| What to produce |
Every record gets copied exactly, and no picture goes with it.

| Dataset records |
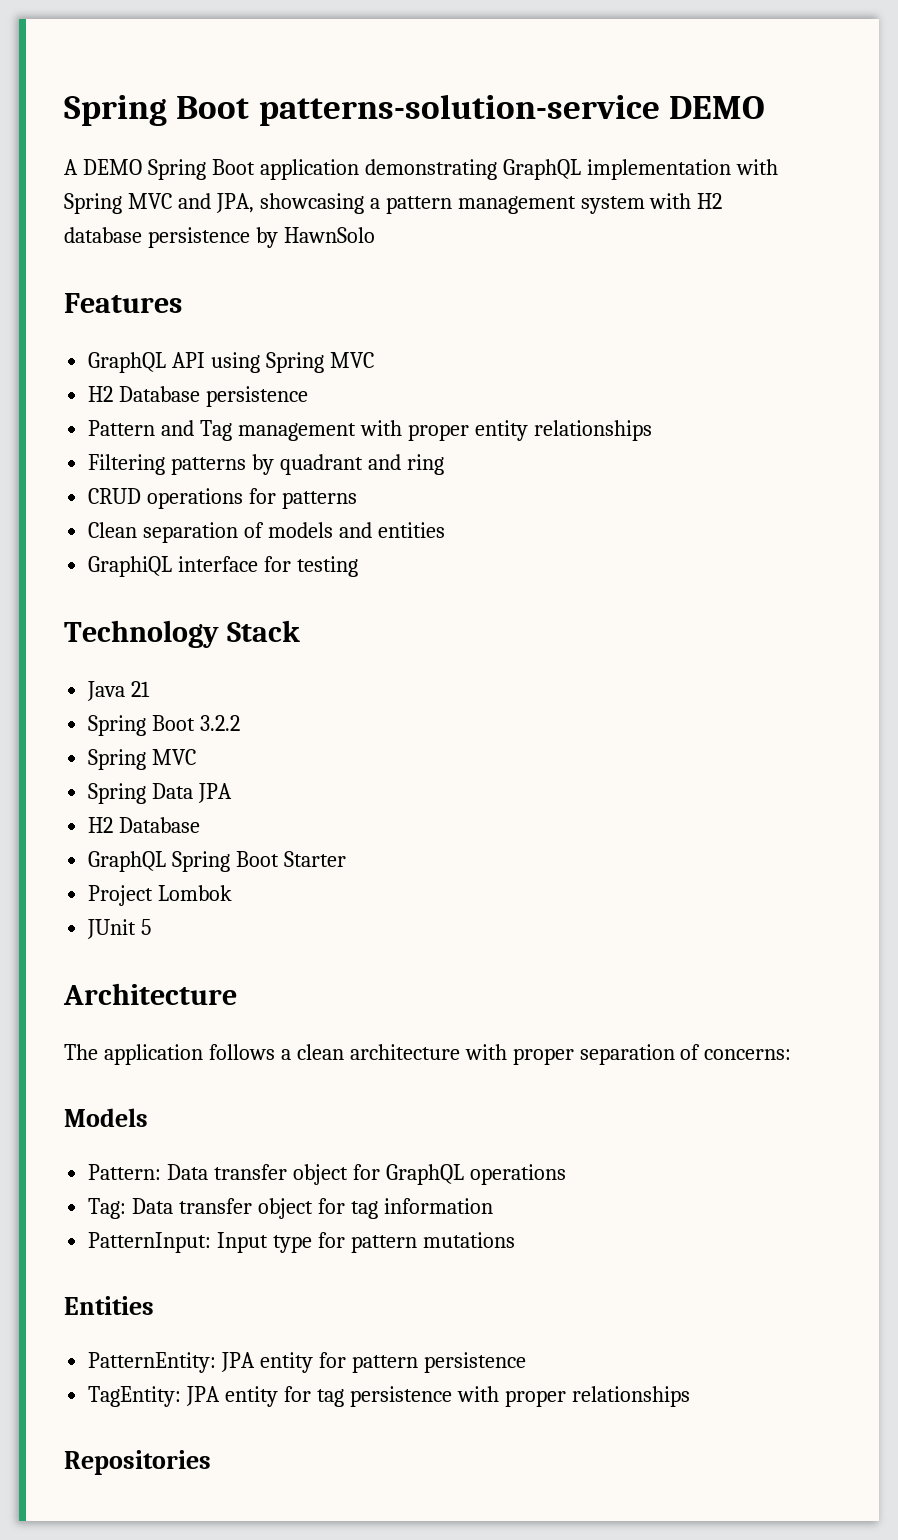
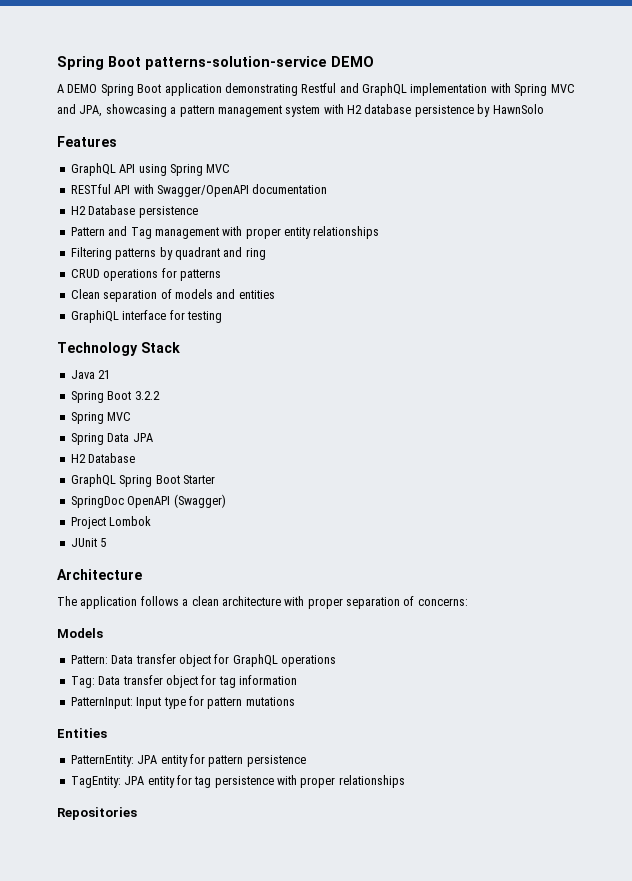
- A DEMO Spring Boot application demonstrating GraphQL implementation with Spring MVC and JPA, showcasing a pattern management system with H2 database persistence by HawnSolo
+ A DEMO Spring Boot application demonstrating Restful and GraphQL implementation with Spring MVC and JPA, showcasing a pattern management system with H2 database persistence by HawnSolo
+ RESTful API with Swagger/OpenAPI documentation
+ SpringDoc OpenAPI (Swagger)

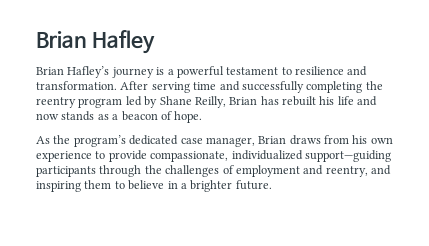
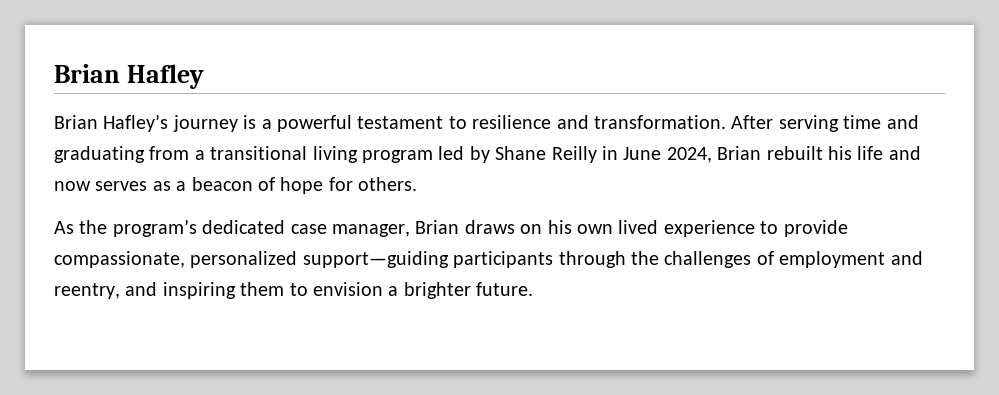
- After serving time and successfully completing the reentry program led by Shane Reilly, Brian has rebuilt his life and now stands as a beacon of hope.
+ After serving time and graduating from a transitional living program led by Shane Reilly in June 2024, Brian rebuilt his life and now serves as a beacon of hope for others.
- As the program’s dedicated case manager, Brian draws from his own experience to provide compassionate, individualized support—guiding participants through the challenges of employment and reentry, and inspiring them to believe in a brighter future.
+ As the program’s dedicated case manager, Brian draws on his own lived experience to provide compassionate, personalized support—guiding participants through the challenges of employment and reentry, and inspiring them to envision a brighter future.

| Finished exercise |
- A DEMO Spring Boot application demonstrating GraphQL implementation with Spring MVC and JPA, showcasing a pattern management system with H2 database persistence by HawnSolo
+ A DEMO Spring Boot application demonstrating Restful and GraphQL implementation with Spring MVC and JPA, showcasing a pattern management system with H2 database persistence by HawnSolo
+ RESTful API with Swagger/OpenAPI documentation
+ SpringDoc OpenAPI (Swagger)

- After serving time and successfully completing the reentry program led by Shane Reilly, Brian has rebuilt his life and now stands as a beacon of hope.
+ After serving time and graduating from a transitional living program led by Shane Reilly in June 2024, Brian rebuilt his life and now serves as a beacon of hope for others.
- As the program’s dedicated case manager, Brian draws from his own experience to provide compassionate, individualized support—guiding participants through the challenges of employment and reentry, and inspiring them to believe in a brighter future.
+ As the program’s dedicated case manager, Brian draws on his own lived experience to provide compassionate, personalized support—guiding participants through the challenges of employment and reentry, and inspiring them to envision a brighter future.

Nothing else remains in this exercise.